Al centro di tali espedienti teatrali ritroviamo Risorgimento Pop. Più che un monologo a due voci, è preferibile definirla una lezione di storia e filosofia sul Risorgimento e sul suo ‘accento’ pop in cui si asserisce che la vera rinascita non è solo l’arte in evoluzione, ma soprattutto chi la pone o chi la conserva. Un esperimento teatrale umile e divertente con due "preti": Daniele Timpano, che è anche regista della pièce insieme a Marco Andreoli, e Valerio Malorni, giovane attore di notevole talento che scoprì la sua vocazione per la recitazione sui banchi del liceo "Mamiani" di Roma. Sono loro che raccontano la storia d’Italia concentrandosi su Giuseppe Garibaldi e ‘portando in scena’ un inaspettato ospite ‘storico’.
I due attori riescono a "reinventare" il Risorgimento con un'operazione piuttosto demistificatoria ed irriverentemente dissacrante, grazie anche ad un felice repertorio di invenzioni linguistiche e di situazioni surreali al limite dell'assurdo e del grottesco.
Lo spettacolo verte su un'Italia rinata (e qui anche il Rinascimento viene implicitamente messo in discussione, come altro mito fondante del nostro immaginario culturale) e risorta, che non c’è e che se è risorta è però anche rimorta, in una spirale paradossale di battute che trovano negli spettatori un consenso scandito da frequenti applausi.
La vera assente è la Storia con la "S" maiuscola, perché è sempre inattendibile: non c'è qui né la retorica delle "magnifiche sorti e progressive", né quella, antitetica ma altrettanto stucchevole, della fine del mito del progresso. Toni che sono presenti per molti versi anche in quel grande romanzo che è Il cimitero di Praga di Umberto Eco, dove pure il nostro Risorgimento viene letto sotto un'ottica demistificatoria.

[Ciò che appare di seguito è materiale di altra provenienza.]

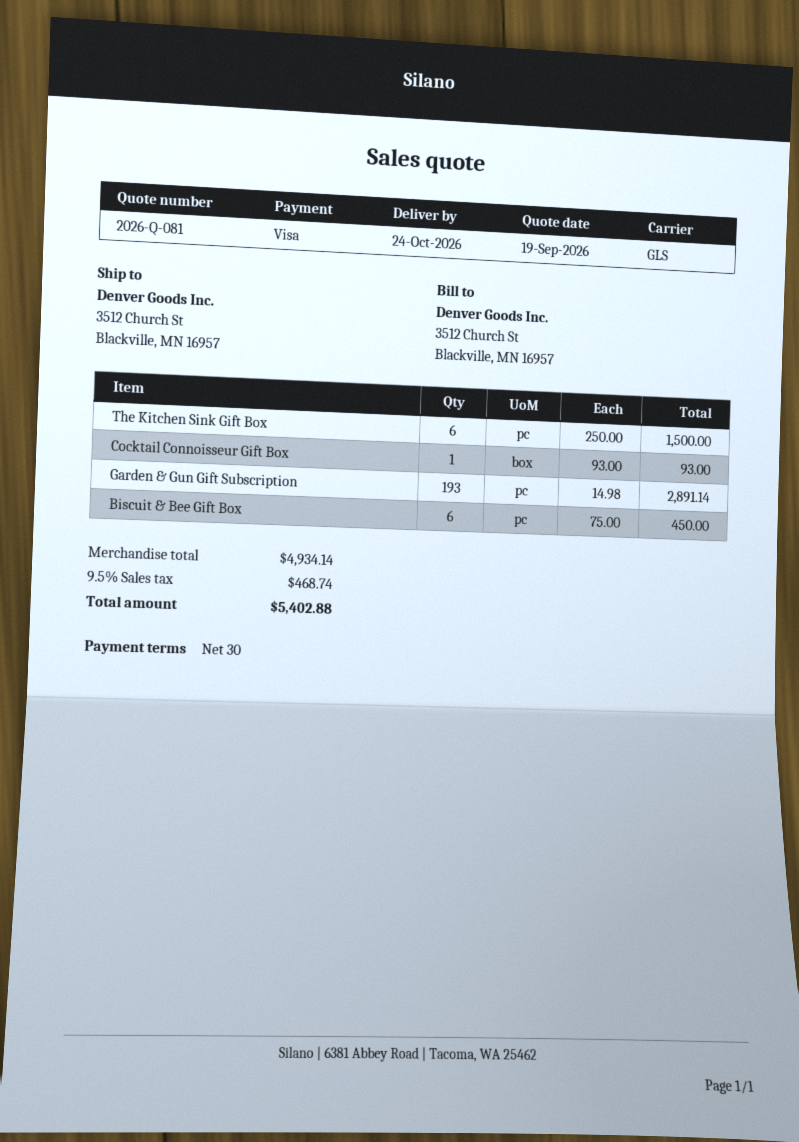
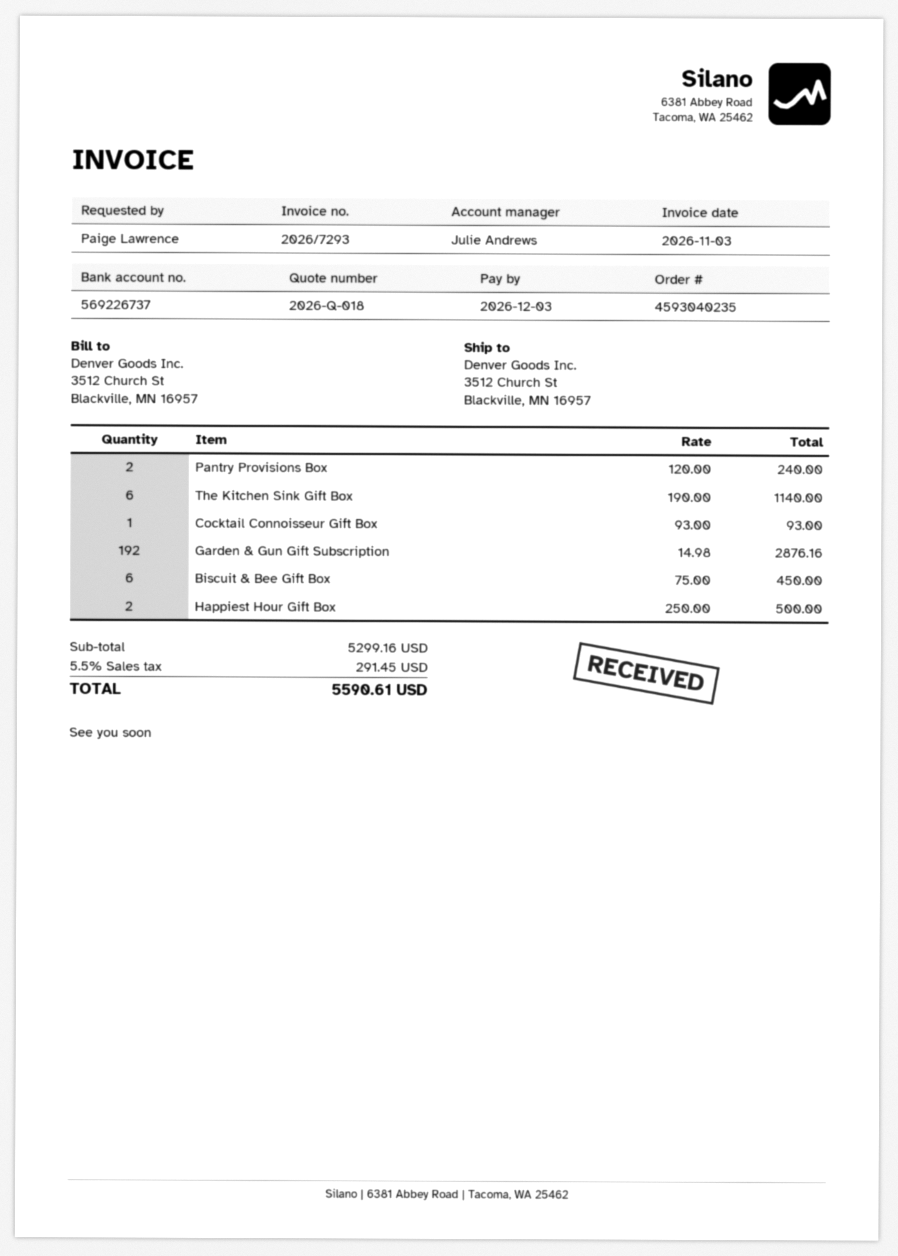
quote number: 2026-Q-081 -> 2026-Q-018
The Kitchen Sink Gift Box: 6 x 250.00 = 1500.00 -> 6 x 190.00 = 1140.00
Garden & Gun Gift Subscription: 193 x 14.98 = 2891.14 -> 192 x 14.98 = 2876.16
Pantry Provisions Box: none -> 2 x 120.00 = 240.00
Happiest Hour Gift Box: none -> 2 x 250.00 = 500.00
subtotal: 4934.14 -> 5299.16
tax: 9.5% = 468.74 -> 5.5% = 291.45
total: 5402.88 -> 5590.61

Episodi come le cinque giornate di Milano, l’impresa dei Mille e Porta Pia, o personaggi come i "quattro padri della patria", Mazzini, Garibaldi, Cavour, Vittorio Emanuele, e il suo "antipapà", Pio IX, benché siano diventati per molti versi figure sbiadite che una propaganda retorica ha appiattito e reso indigeste, trovano qui una sorta di paradossale riscatto in un'ottica "pop": siamo in presenza di una trasgressione ironica e proprio per questo più incisiva, perché non assistiamo a un'operazione di pedante revisionismo, ma piuttosto ad una performance "leggera" in cui gli stessi attori si divertono con il pubblico, anche quando mettono in scena il "cadavere" di Mazzini o le ceneri di Garibaldi.
Risorgimento Pop si è configurato come uno spettacolo divertente ed istruttivo che non fa vedere con occhi diversi la ricorrenza dell’unità d’Italia, ma cerca di ri-donare la giusta gloria ai nostri antenati.